The use of AI is expected to grow rapidly in the coming years. According to analysts at Emergen Research, the global market for GPS technology will grow from $1.26 billion in 2019 to $5.98 billion by 2027, while demand in industries such as healthcare, banking, financial services and insurance will increase sharply.
Such a fast-growing market tends to attract the attention of intruders who can interfere in the process of learning an AI model to introduce hidden functions or triggers into the STS — “Trojan horses” for machine learning. Such a Trojan can change the behavior of the model and lead to bad consequences. For example, people may be incorrectly identified or objects may be incorrectly read. This can be deadly when working with unmanned vehicles that read road signs.
Over the past few years, researchers have published numerous articles describing various methods of attacks and ways to detect and protect against them. Researchers from the Institute of Applied Artificial Intelligence at Deakin University and at the University of Wollongong (both in Australia) it is claimed that many of the proposed approaches to protection against Trojan attacks lag behind the pace of development of attack methods.
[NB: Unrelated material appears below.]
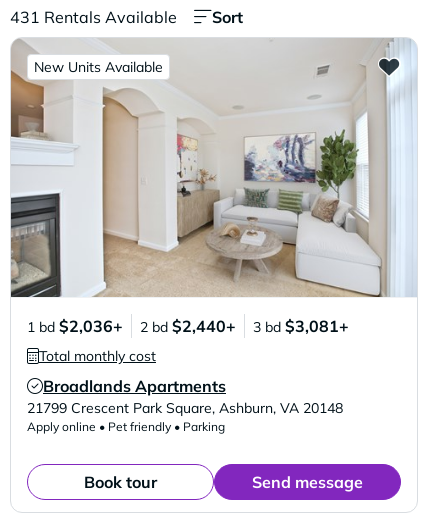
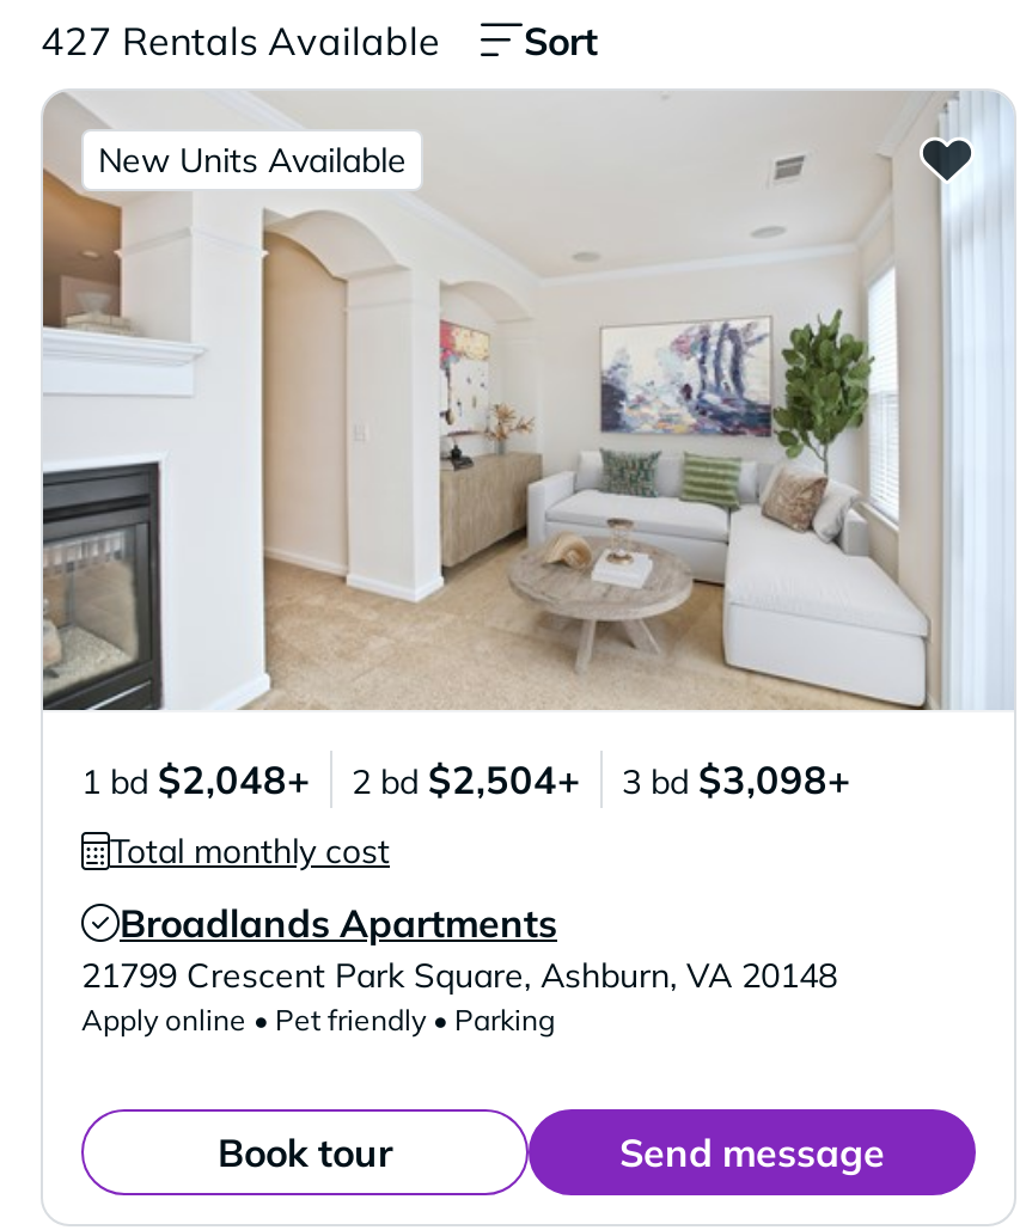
[10,7,177,27] 431 Rentals Available -> [41,17,440,65] 427 Rentals Available
[27,316,123,336] 1 bd $2,036+ -> [81,755,311,803] 1 bd $2,048+
[140,316,236,336] 2 bd $2,440+ -> [352,755,581,803] 2 bd $2,504+
[253,316,349,336] 3 bd $3,081+ -> [622,755,851,803] 3 bd $3,098+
In a standard Trojan attack on an image classification model, attackers control the learning process of the image classifier. They introduce a Trojan into the classifier so that it incorrectly classifies the image at the command of the attacker. Trojan attacks continue to evolve and become more complex, with different triggers for different input images, rather than using a single global image.
Experts have proposed two new methods of protection – Variational Input Filtering (“variational input filtering”) and Adversarial Input Filtering (“adversarial input filtering”). Both methods are designed to examine a filter that can detect all Trojans in the model’s input data at runtime.
VIF considers filters as a variational autocoder that gets rid of all noisy information at the input, including triggers. In contrast, AIF uses an auxiliary generator to detect and identify hidden triggers and uses adversarial training for both the generator and the filter so that the filter removes all potential triggers.